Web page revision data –
:::
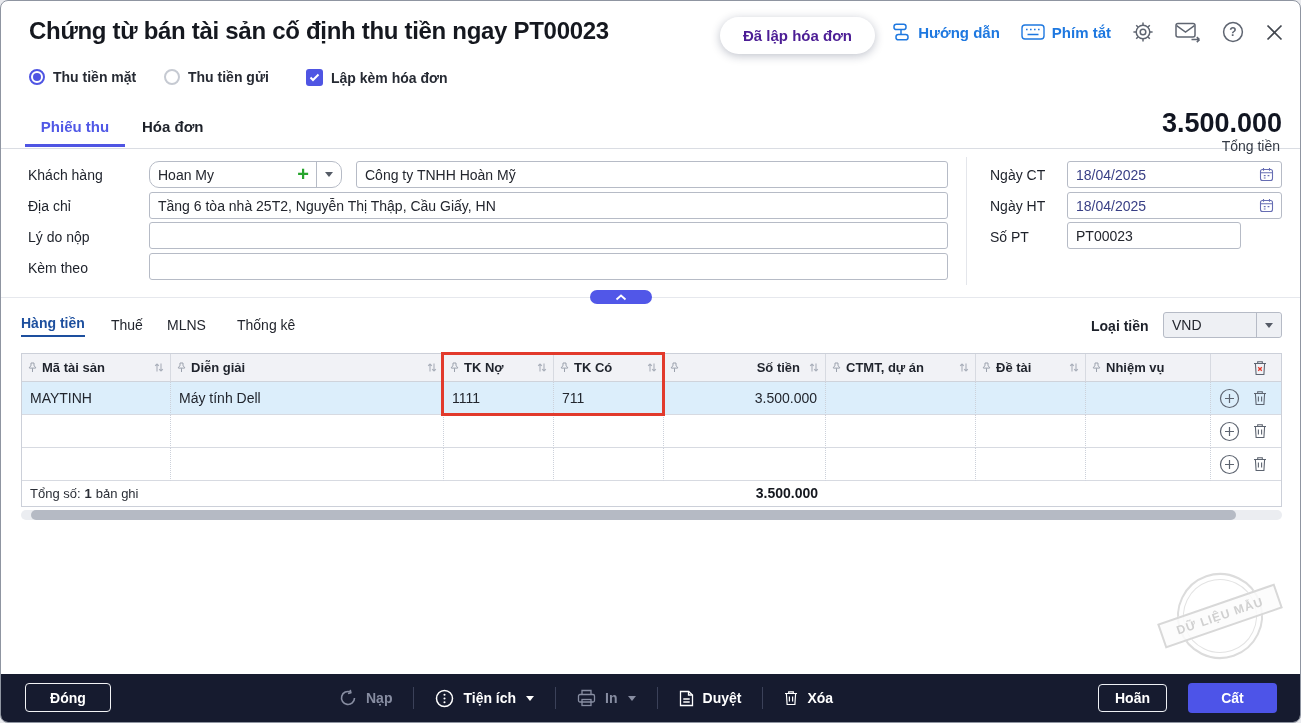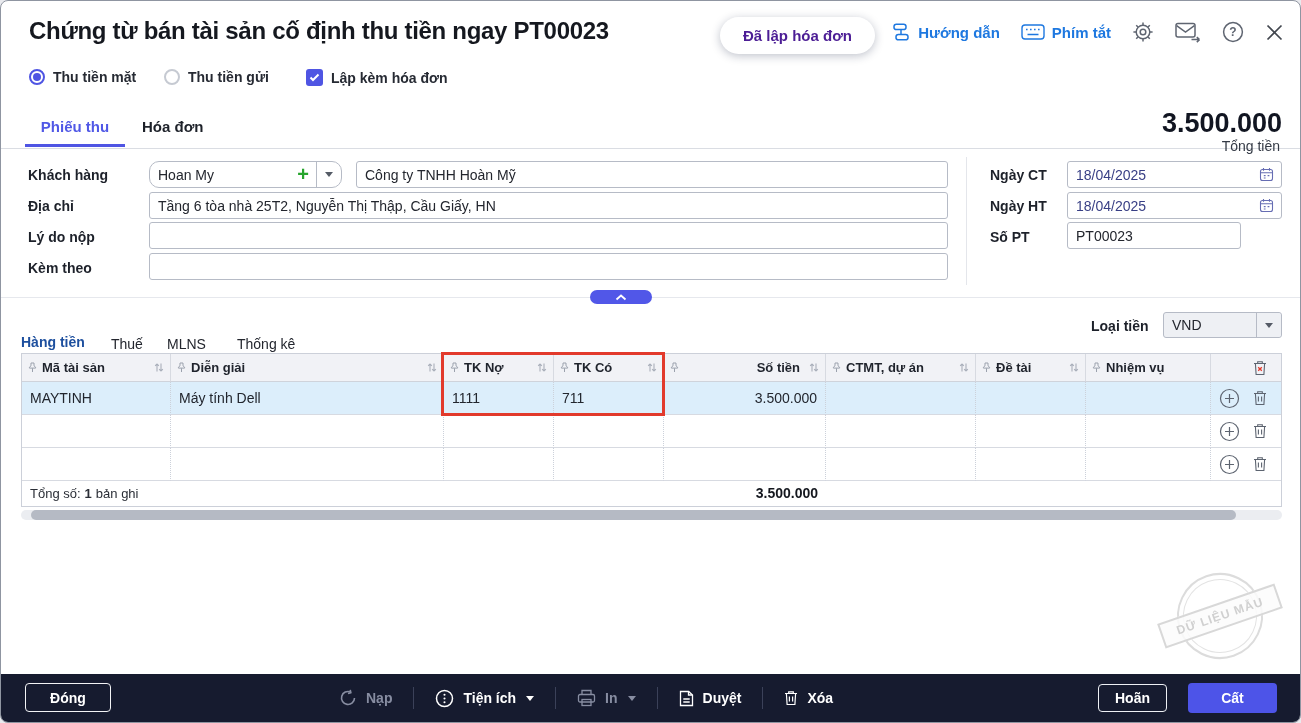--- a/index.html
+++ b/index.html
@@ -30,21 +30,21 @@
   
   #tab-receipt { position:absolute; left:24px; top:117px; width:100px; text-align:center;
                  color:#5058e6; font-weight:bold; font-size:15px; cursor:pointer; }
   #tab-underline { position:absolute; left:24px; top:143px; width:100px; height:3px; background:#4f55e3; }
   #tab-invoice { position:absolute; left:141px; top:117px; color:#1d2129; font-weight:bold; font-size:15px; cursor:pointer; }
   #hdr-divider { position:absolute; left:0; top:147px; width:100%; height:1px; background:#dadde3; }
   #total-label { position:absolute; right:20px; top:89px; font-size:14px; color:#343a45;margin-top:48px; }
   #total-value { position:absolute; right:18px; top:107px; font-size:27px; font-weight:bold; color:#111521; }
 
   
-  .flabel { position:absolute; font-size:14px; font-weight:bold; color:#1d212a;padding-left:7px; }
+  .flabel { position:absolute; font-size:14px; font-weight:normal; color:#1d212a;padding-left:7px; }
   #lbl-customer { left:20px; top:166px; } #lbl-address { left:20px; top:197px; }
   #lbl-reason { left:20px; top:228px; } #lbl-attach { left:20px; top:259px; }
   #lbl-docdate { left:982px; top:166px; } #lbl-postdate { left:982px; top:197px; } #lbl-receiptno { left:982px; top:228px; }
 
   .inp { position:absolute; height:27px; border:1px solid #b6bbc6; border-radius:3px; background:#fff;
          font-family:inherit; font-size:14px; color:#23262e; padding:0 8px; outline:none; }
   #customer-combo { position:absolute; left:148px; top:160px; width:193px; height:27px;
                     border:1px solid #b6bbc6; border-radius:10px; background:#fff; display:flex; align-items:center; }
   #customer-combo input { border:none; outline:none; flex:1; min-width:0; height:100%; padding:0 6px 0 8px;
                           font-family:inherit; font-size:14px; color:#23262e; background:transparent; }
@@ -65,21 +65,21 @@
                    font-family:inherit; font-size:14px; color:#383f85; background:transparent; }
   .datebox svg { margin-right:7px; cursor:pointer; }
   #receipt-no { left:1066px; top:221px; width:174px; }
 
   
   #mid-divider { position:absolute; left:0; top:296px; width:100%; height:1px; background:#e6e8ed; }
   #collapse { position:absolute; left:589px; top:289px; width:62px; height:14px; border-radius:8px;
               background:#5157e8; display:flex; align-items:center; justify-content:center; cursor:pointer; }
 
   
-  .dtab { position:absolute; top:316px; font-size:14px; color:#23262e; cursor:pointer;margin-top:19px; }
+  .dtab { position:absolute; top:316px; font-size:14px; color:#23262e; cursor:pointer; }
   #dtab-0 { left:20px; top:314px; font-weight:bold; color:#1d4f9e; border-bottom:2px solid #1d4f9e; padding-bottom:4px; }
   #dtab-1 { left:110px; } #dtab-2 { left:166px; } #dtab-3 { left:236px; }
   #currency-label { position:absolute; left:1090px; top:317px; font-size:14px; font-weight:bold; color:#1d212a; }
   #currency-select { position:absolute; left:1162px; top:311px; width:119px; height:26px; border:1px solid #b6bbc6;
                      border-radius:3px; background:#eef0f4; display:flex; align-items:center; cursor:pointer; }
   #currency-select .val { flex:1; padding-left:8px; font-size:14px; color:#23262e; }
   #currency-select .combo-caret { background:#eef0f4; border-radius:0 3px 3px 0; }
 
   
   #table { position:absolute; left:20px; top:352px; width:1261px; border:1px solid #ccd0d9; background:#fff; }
:::
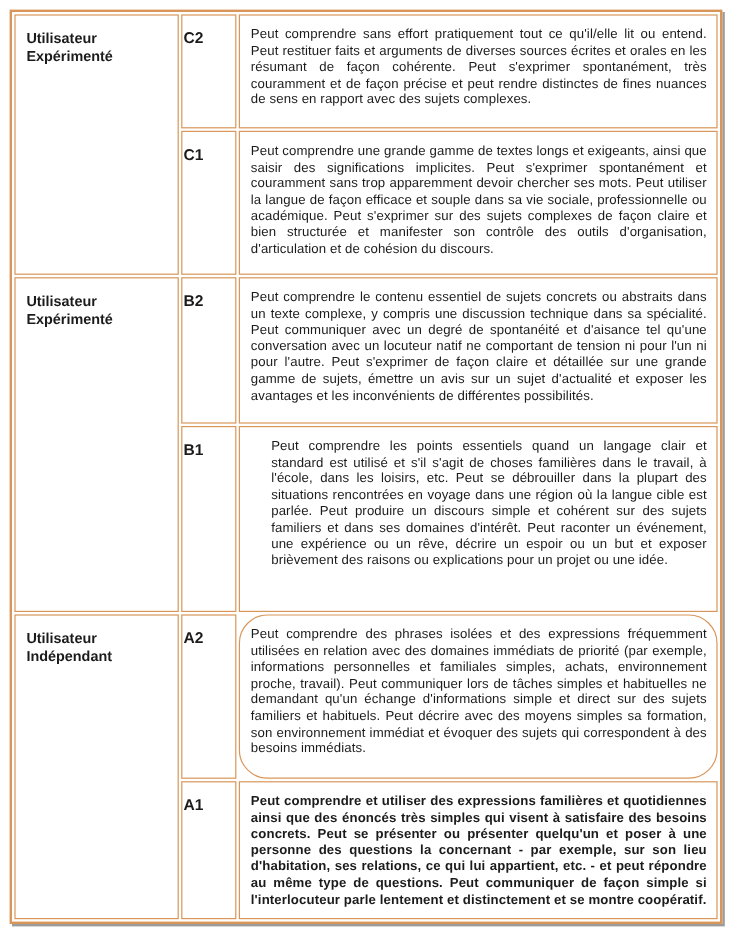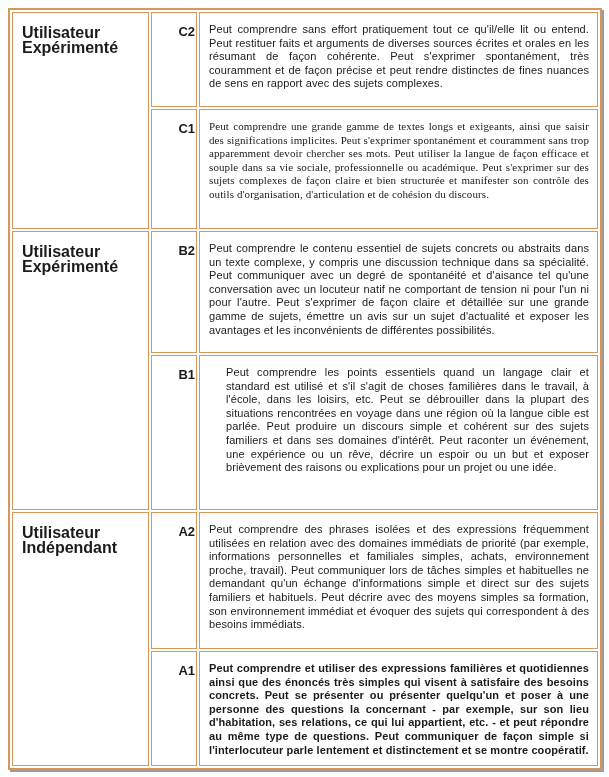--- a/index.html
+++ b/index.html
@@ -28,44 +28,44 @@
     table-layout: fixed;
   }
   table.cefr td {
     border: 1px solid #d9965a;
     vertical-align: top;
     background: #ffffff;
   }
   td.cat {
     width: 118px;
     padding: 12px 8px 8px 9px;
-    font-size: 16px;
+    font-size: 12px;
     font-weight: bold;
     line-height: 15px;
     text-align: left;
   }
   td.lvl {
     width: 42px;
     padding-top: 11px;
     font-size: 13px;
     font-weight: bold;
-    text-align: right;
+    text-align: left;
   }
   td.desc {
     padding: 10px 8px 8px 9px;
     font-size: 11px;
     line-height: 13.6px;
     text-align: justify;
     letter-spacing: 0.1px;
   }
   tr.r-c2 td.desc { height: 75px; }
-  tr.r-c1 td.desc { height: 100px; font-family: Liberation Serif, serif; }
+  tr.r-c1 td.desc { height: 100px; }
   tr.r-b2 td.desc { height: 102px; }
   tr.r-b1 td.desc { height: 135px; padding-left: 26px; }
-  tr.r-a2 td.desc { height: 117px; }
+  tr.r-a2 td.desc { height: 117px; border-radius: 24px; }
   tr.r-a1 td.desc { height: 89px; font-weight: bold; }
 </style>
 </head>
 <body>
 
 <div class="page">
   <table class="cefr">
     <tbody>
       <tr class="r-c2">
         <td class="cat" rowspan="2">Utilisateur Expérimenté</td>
:::
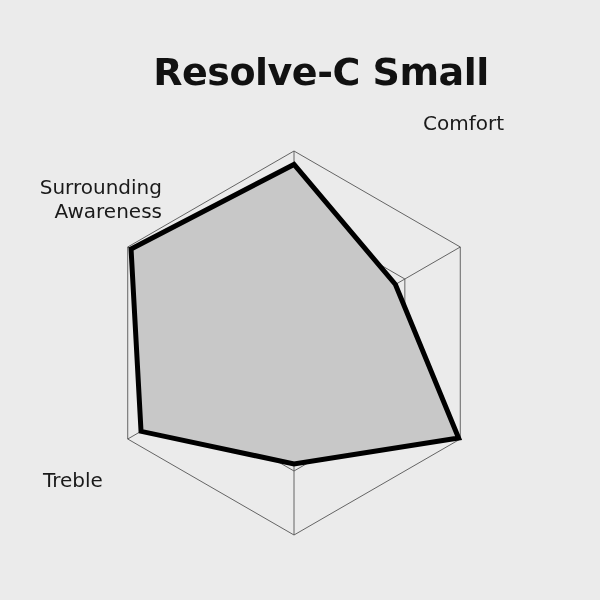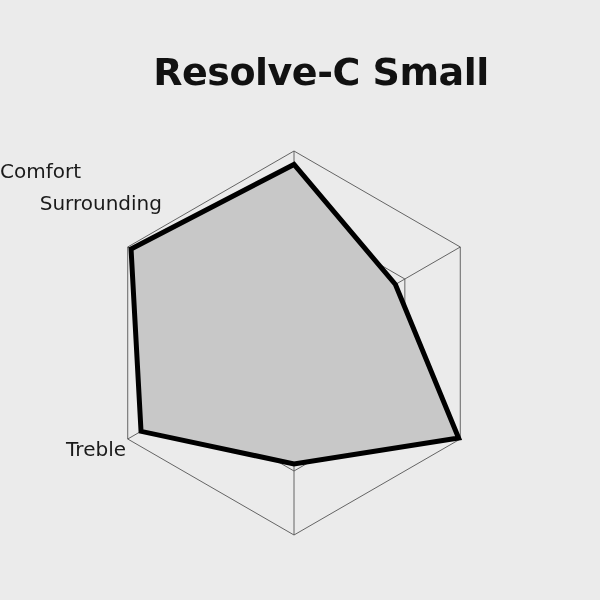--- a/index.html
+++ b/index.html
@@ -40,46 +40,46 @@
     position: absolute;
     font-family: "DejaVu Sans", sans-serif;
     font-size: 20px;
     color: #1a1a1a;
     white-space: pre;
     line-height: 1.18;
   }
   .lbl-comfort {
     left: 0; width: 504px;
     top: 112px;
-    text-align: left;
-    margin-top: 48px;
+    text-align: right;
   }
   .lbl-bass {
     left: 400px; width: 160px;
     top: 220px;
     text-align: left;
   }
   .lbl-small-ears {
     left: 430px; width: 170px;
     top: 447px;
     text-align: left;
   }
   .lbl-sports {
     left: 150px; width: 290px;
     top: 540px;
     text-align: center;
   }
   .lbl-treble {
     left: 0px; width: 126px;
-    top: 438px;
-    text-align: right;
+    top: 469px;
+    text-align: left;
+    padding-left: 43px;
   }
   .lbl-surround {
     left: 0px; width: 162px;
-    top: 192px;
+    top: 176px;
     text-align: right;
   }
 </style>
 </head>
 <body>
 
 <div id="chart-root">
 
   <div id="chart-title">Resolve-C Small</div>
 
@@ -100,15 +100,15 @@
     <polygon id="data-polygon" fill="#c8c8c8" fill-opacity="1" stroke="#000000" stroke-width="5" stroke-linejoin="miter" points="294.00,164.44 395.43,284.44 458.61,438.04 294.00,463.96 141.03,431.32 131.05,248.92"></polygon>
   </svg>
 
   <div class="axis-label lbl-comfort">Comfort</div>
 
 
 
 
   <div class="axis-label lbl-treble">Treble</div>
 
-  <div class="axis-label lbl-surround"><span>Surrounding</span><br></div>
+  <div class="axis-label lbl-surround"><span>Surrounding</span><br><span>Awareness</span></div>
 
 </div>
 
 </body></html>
:::
Description of the task – The answer must be every line from the records above that contains the word "dtab", copied out.

The answer –
-  .dtab { position:absolute; top:316px; font-size:14px; color:#23262e; cursor:pointer;margin-top:19px; }
+  .dtab { position:absolute; top:316px; font-size:14px; color:#23262e; cursor:pointer; }
   #dtab-0 { left:20px; top:314px; font-weight:bold; color:#1d4f9e; border-bottom:2px solid #1d4f9e; padding-bottom:4px; }
   #dtab-1 { left:110px; } #dtab-2 { left:166px; } #dtab-3 { left:236px; }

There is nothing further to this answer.